Les épreuves obtenues par l’intermédiaire de la glace albuminée, se reconnaissent à la rigueur extraordinaire, à la correction du dessin, à ses contours admirablement arrêtés : elles peuvent presque rivaliser, sous ce rapport, avec les produits de la plaque daguerrienne.

Ce perfectionnement fondamental dans la manière d’obtenir les négatifs, a été l’œuvre de M. Niépce de Saint-Victor, cousin de Nicéphore Niépce, et non son neveu, comme nous l’apprend M. Victor Fouque, qui a établi avec grand soin toute la généalogie des Niépce [1].

M. Niépce de Saint-Victor, que son nom prédestinait aux études et aux recherches sur la photographie, ne se voua pas, dès le début, à cette carrière. Il entra à l’école de cavalerie de Saumur, d’où il sortit en 1827, avec le grade de maréchal des logis instructeur. En 1842, il fut admis, en qualité de lieutenant, au premier régiment de dragons.

À cette époque, le goût lui vint des manipulations scientifiques, et il commença de s’adonner aux expériences de physique et de chimie.

En 1842, le ministre de la guerre manifesta l’intention de changer en couleur aurore, la couleur distinctive rose des premiers régiments de dragons : on désirait n’être pas obligé de défaire les uniformes confectionnés. La question des moyens à employer pour remplir cet objet délicat, ne laissait pas que d’embarrasser l’administration, lorsqu’on apprit qu’un lieutenant de dragons de la garnison de Montauban s’offrait à remplir cette condition difficile. Le lieutenant fut mandé à Paris ; on soumit à une commission le moyen qu’il proposait, et qui consistait à passer avec une brosse un certain liquide qui opérait la réforme désirée, sans qu’il fût même nécessaire de découdre les fracs. L’exécution de ce procédé expéditif épargna au trésor un déboursé de plus de 100 000 fr. Après avoir reçu, avec les compliments de ses chefs, une gratification de 500 francs du maréchal Soult, le lieutenant reprit le chemin de Montauban.

Ce lieutenant était M. Abel Niépce de Saint-Victor, cousin de Nicéphore Niépce, le Christophe Colomb de la photographie.
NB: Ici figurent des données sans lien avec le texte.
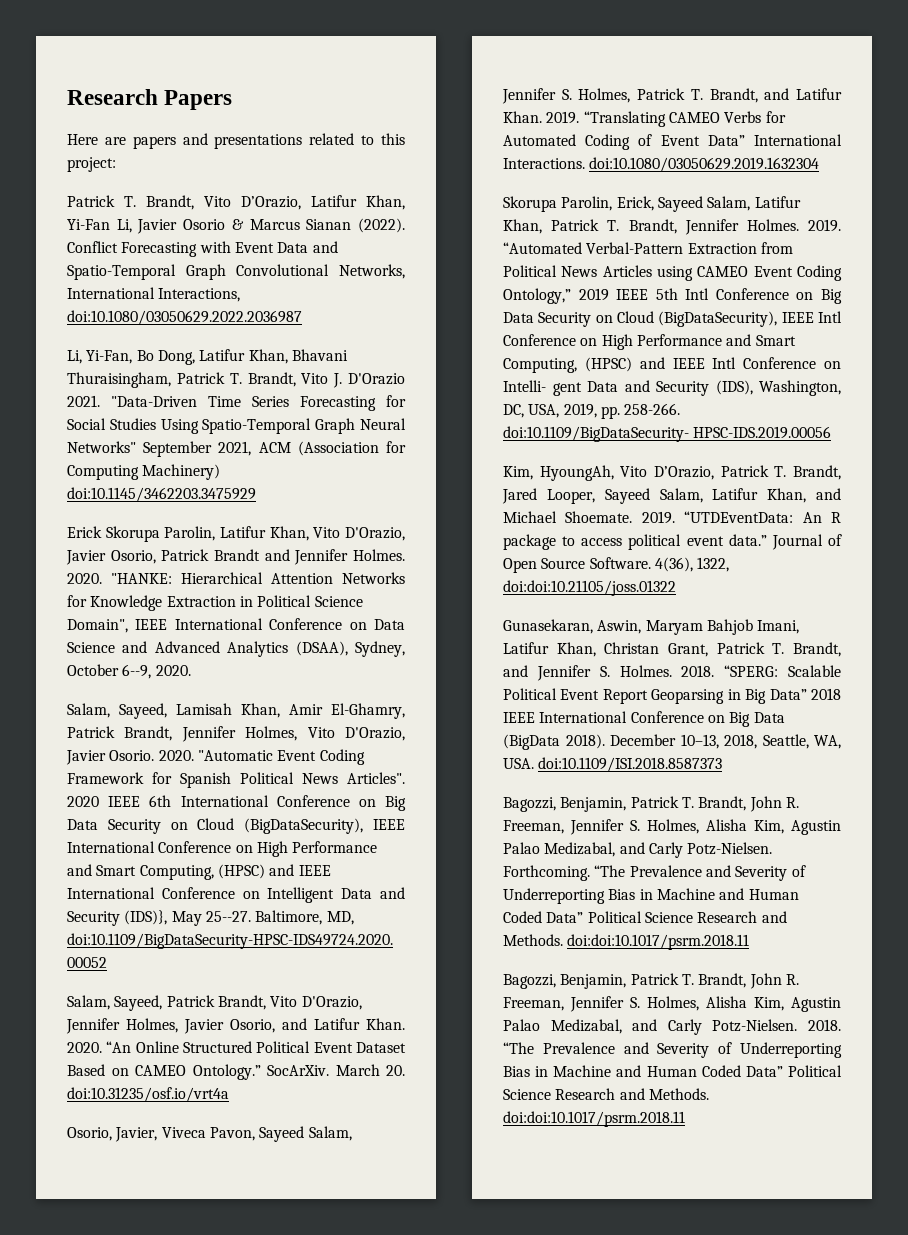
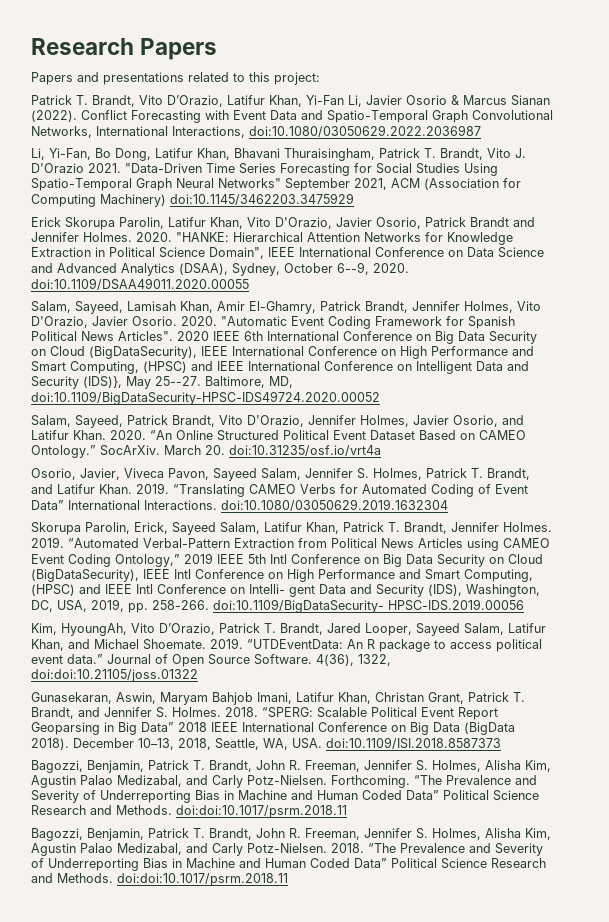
- Here are papers and presentations related to this project:
+ Papers and presentations related to this project:
- "HANKE: Hierarchical Attention Networks for Knowledge Extraction in Political Science Domain", IEEE International Conference on Data Science and Advanced Analytics (DSAA), Sydney, October 6--9, 2020.
+ "HANKE: Hierarchical Attention Networks for Knowledge Extraction in Political Science Domain", IEEE International Conference on Data Science and Advanced Analytics (DSAA), Sydney, October 6--9, 2020. doi:10.1109/DSAA49011.2020.00055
Pendant son séjour à Paris, M. Abel Niépce

  1. « …De cette union, dit M. Fouque, est né à Saint-Cyr, le 26 juillet 1805, M. Abel Niépce de Saint-Victor.
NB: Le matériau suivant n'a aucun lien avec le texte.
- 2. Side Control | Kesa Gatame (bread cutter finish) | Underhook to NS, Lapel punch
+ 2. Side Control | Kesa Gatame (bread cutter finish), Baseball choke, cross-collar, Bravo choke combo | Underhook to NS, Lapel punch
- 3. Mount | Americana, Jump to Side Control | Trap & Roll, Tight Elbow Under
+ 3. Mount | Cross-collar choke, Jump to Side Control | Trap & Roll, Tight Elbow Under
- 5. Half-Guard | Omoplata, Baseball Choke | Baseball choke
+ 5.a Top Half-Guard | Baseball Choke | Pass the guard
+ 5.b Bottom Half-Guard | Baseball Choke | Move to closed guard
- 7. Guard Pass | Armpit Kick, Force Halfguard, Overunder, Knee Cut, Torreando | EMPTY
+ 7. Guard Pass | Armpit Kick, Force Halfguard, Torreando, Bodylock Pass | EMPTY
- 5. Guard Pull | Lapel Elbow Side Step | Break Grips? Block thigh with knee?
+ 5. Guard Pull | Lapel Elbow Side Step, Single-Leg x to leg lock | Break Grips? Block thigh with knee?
    « Son père, afin de pouvoir être distingué de ses frères, avait ajouté à son nom, celui de sa femme ; et naturellement, M. Abel signe : Niépce de Saint-Victor.

    « De cet exposé, il résulte que M. Abel Niépce de Saint-Victor est cousin issu de germain de Nicéphore Niépce, et non son neveu, ainsi qu’il en prend volontiers la qualification. Il est vrai qu’en Bourgogne, ainsi que dans d’autres provinces de la France, on donne habituellement, comme une marque de déférence et de respect, le titre d’oncle aux grands cousins : c’est ce que fait M. Niépce de Saint-Victor à l’égard de son illustre parent. » (La vérité sur l’invention de la photographie, p. 202.)